– Рад познакомиться с вами, господа художники. Я специально для этого и проделал сегодняшний путь в Лейден, – не забыл подчеркнуть Константин Хейгенс.

Рембрандт представил Константину Хейгенсу учеников и Лисбет, они затем тактично отошли на второй план, а после и вовсе незаметно выскользнули из мастерской.

– Позвольте предложить вам освежиться с дороги, господин Секретарь. Вино, пиво и лёгкая еда, – снова подхватил Ян.

– С удовольствием, господа художники, только давайте сначала посмотрим ваши работы. Я вижу, вы уже всё расставили и развесили.

Рембрандт и Ян кивнули в знак согласия и все трое направились к картинам. Константин Хейгенс окинул работы первым долгим, внимательным взглядом и лицо его просветлело. Он подходил то к одной, то к другой картине, рассматривая их болеее подробно, издавая то и дело одобрительные и восхищенные междометия. Обрадованные компаньоны тихо стояли позади, даже словоохотливый Ян не произносил не звука. Константин, наконец, обернулся к художникам:

– Чудесный натюрмор. Трогателен и ярко-аллегоричен.

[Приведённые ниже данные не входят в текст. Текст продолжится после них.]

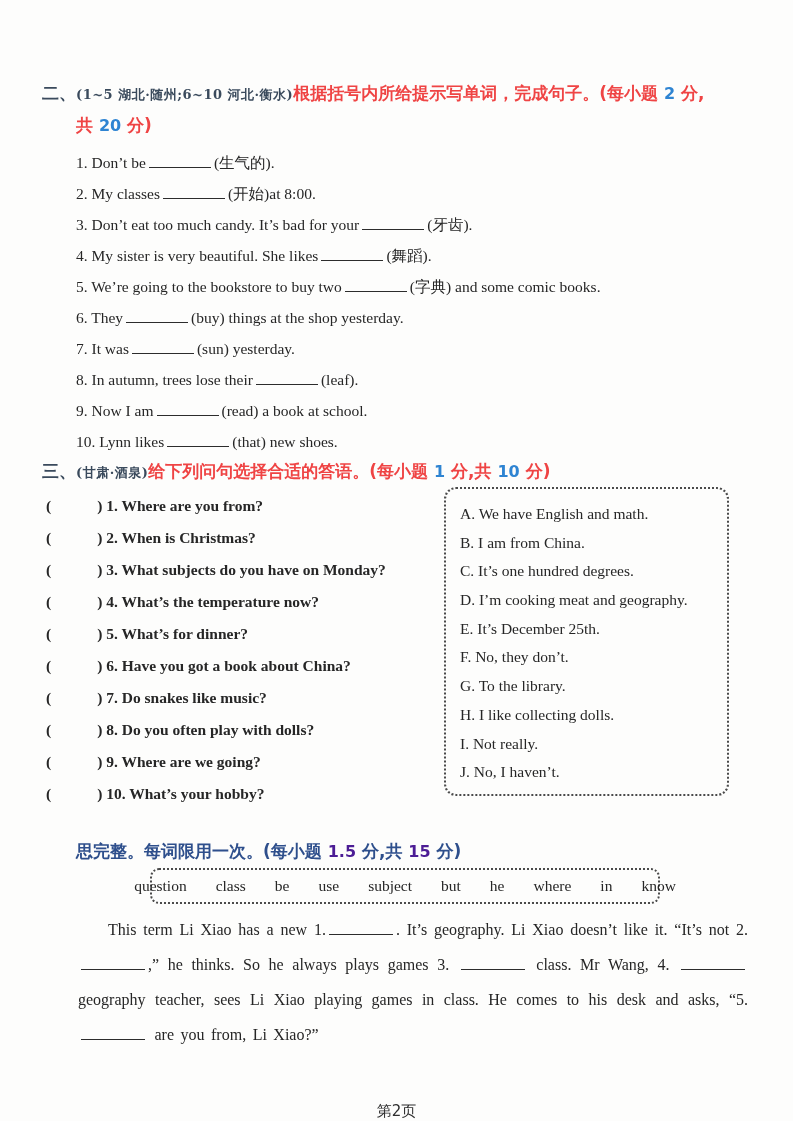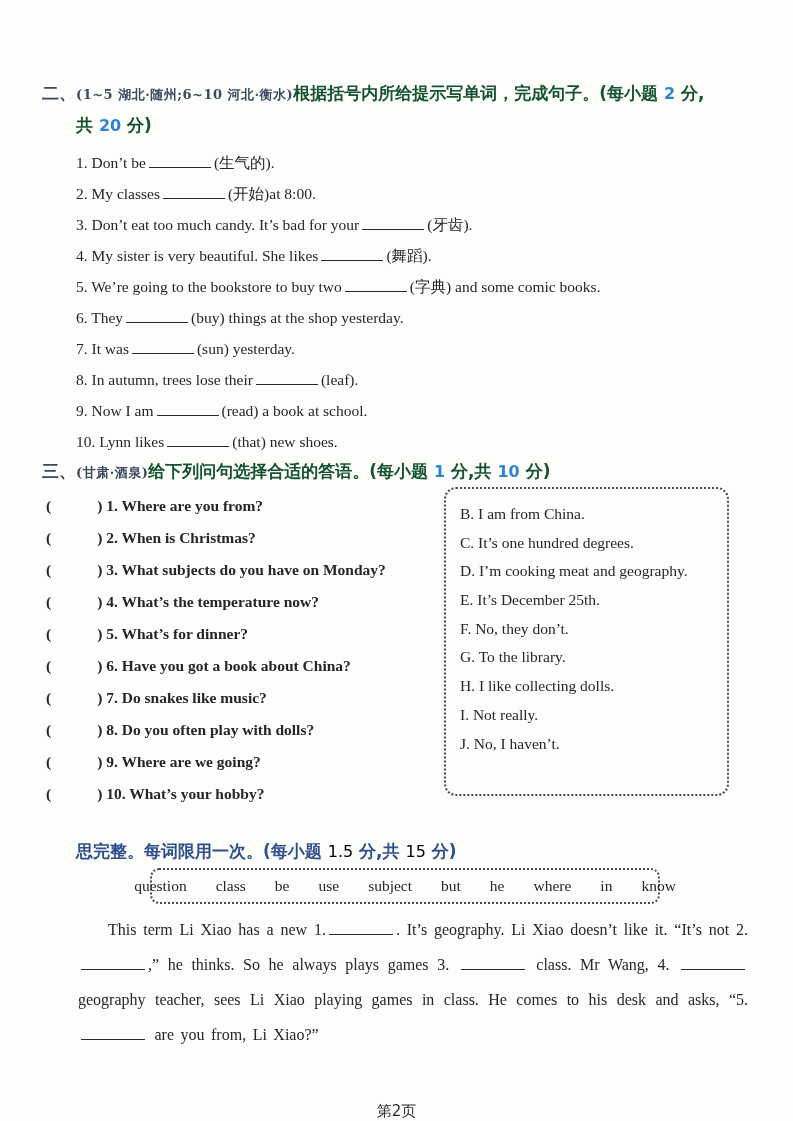--- a/index.html
+++ b/index.html
@@ -11,24 +11,24 @@
     background:#fdfdfc;
     font-family:"Liberation Serif", serif;
     color:#262626;
     overflow:hidden;
   }
   
   .sec-label { font-family:"DejaVu Sans", sans-serif; font-weight:700; font-size:17px; }
   .src-tag   { font-family:"DejaVu Serif", serif; font-size:13px; font-weight:700; letter-spacing:0.5px; }
   .cn-instr  { font-family:"DejaVu Sans", sans-serif; font-weight:700; font-size:17px; }
   .dark  { color:#3a4a5c; }
-  .teal  { color:#14532d; }
+  .teal  { color:#ef4444; }
   .navy  { color:#2e4f8c; }
   .bluenum  { color:#2e84d2; font-family:"DejaVu Sans", sans-serif; font-weight:700; font-size:16px; }
-  .lbluenum { color:#000000; font-family:"DejaVu Sans", sans-serif; font-weight:400; font-size:16px;text-align:right; }
+  .lbluenum { color:#4c1d95; font-family:"DejaVu Sans", sans-serif; font-weight:700; font-size:16px;text-align:right; }
 
   .abs { position:absolute; }
 
   
   .s2-head1 { top:80px; left:42px; width:720px; line-height:27px; }
   .s2-head2 { top:112px; left:76px; line-height:27px; }
   .s2-items { top:147px; left:76px; width:690px; }
   .s2-item  { height:31px; line-height:31px; font-size:15.5px; white-space:nowrap; }
 
   .blank {
@@ -112,20 +112,21 @@
     <div class="s3-q"><span>(</span><span class="paren-gap"></span><span>)</span> <span>4. What’s the temperature now?</span></div>
     <div class="s3-q"><span>(</span><span class="paren-gap"></span><span>)</span> <span>5. What’s for dinner?</span></div>
     <div class="s3-q"><span>(</span><span class="paren-gap"></span><span>)</span> <span>6. Have you got a book about China?</span></div>
     <div class="s3-q"><span>(</span><span class="paren-gap"></span><span>)</span> <span>7. Do snakes like music?</span></div>
     <div class="s3-q"><span>(</span><span class="paren-gap"></span><span>)</span> <span>8. Do you often play with dolls?</span></div>
     <div class="s3-q"><span>(</span><span class="paren-gap"></span><span>)</span> <span>9. Where are we going?</span></div>
     <div class="s3-q"><span>(</span><span class="paren-gap"></span><span>)</span> <span>10. What’s your hobby?</span></div>
   </div>
 
   <div class="abs s3-box">
+    <div class="s3-ans">A. We have English and math.</div>
     <div class="s3-ans">B. I am from China.</div>
     <div class="s3-ans">C. It’s one hundred degrees.</div>
     <div class="s3-ans">D. I’m cooking meat and geography.</div>
     <div class="s3-ans">E. It’s December 25th.</div>
     <div class="s3-ans">F. No, they don’t.</div>
     <div class="s3-ans">G. To the library.</div>
     <div class="s3-ans">H. I like collecting dolls.</div>
     <div class="s3-ans">I. Not really.</div>
     <div class="s3-ans">J. No, I haven’t.</div>
   </div>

Чья это работа?

– Это мой натюрморт, господин Хейгенс, – мгновенно отозвался Ян.

– Аллегория суеты, не так ли? – Хейгенс обернулся к Яну, утвердительно кивнувшему.– отличная композиция: маленькая булочка чуть в стороне и как будто незаметна, однако сразу бросается в глаза.

– Благодарю, господин Секретарь, – Ян явно гордился первой похвалой, доставшейся именно ему.

– И это ваша работа? – Хейгенс взглядом указал на довольно большое полотно, – Понтий Пилат?

– Понтий Пилат, – эхом подтвердил Ян.

– И я уверен, что знаю, кто был одной из ваших моделей, – рассмеялся Константин Хейгенс, смотря на юношу, поливающего воду на руки Понтию Пилату, – господин ван Рейн, это довольно точный ваш портрет в профиль.

– Да, это я позировал Яну, – улыбнулся Рембрандт.

– А это – ластмановское влияние, – Константин Хейгенс смотрел на «Валаама и ослицу» Рембрандта. Мне приходилость видеть «Валаама» Ластмана. Вы знакомы с Питером Ластманом?

– Не просто знакомы, мы оба учились у него, – выпалил Ян.

Хейгенс подошел к нескольким портретам и какое-то время внимательно их рассматривал:

– Замечательные портреты, замечательные…

– Эти портреты – мои, господин Секретарь, а эти – Яна

Он направился дальше, сопровождаемый художниками, остановился перед очередной картиной, совсем небольшой, и замер на несколько мгновений, затем долго рассматривал ее с разных угов, передвигаясь из стороны в сторону. Рембрандт, это была его картина, занервничал, переминаясь с ноги на ногу, ожидая, что скажет секретарь штатгальтера. Ян с любопытством и выжиданием наблюдал за обоими.

– Великолепная работа, – негромко, но с чувством произнес, наконец, Константин Хейгенс.

Рембрандт просиял. Ян тихонько дружески хлопнул его по плечу. Самоуверенный Ян считал Рембрандта в некотором роде своим подопечным и порадовался за друга, но в его душу невольно закралась лёгкая зависть, как не старался он её отгонять.

– Спасибо, господин Секретарь. Это мой Кающийся Иуда, возвращающий тридцать серебрянников.

– Монеток ровно тридцать, можно посчитать, – пошутил Ян

– Такого и в Италии ещё поискать, – восхитился Константи Хейгенс, – на мой взгляд, эту картину можно смело поставить в один ряд с лучшими итальянскими образцами. Какая эмоциональная сила! Чувства и эмоции изображены так естественно, так звонко и чисто. Красноречивая поза кающегося Иуды, его судорожно, до боли сцепленные руки, выражение отчаяния на лице никого не оставят равнодушным. Как вы смогли сочетать всё это в свои молодые годы!? Браво Рембрандт! Я хотел бы купить её для себя. Она закончена?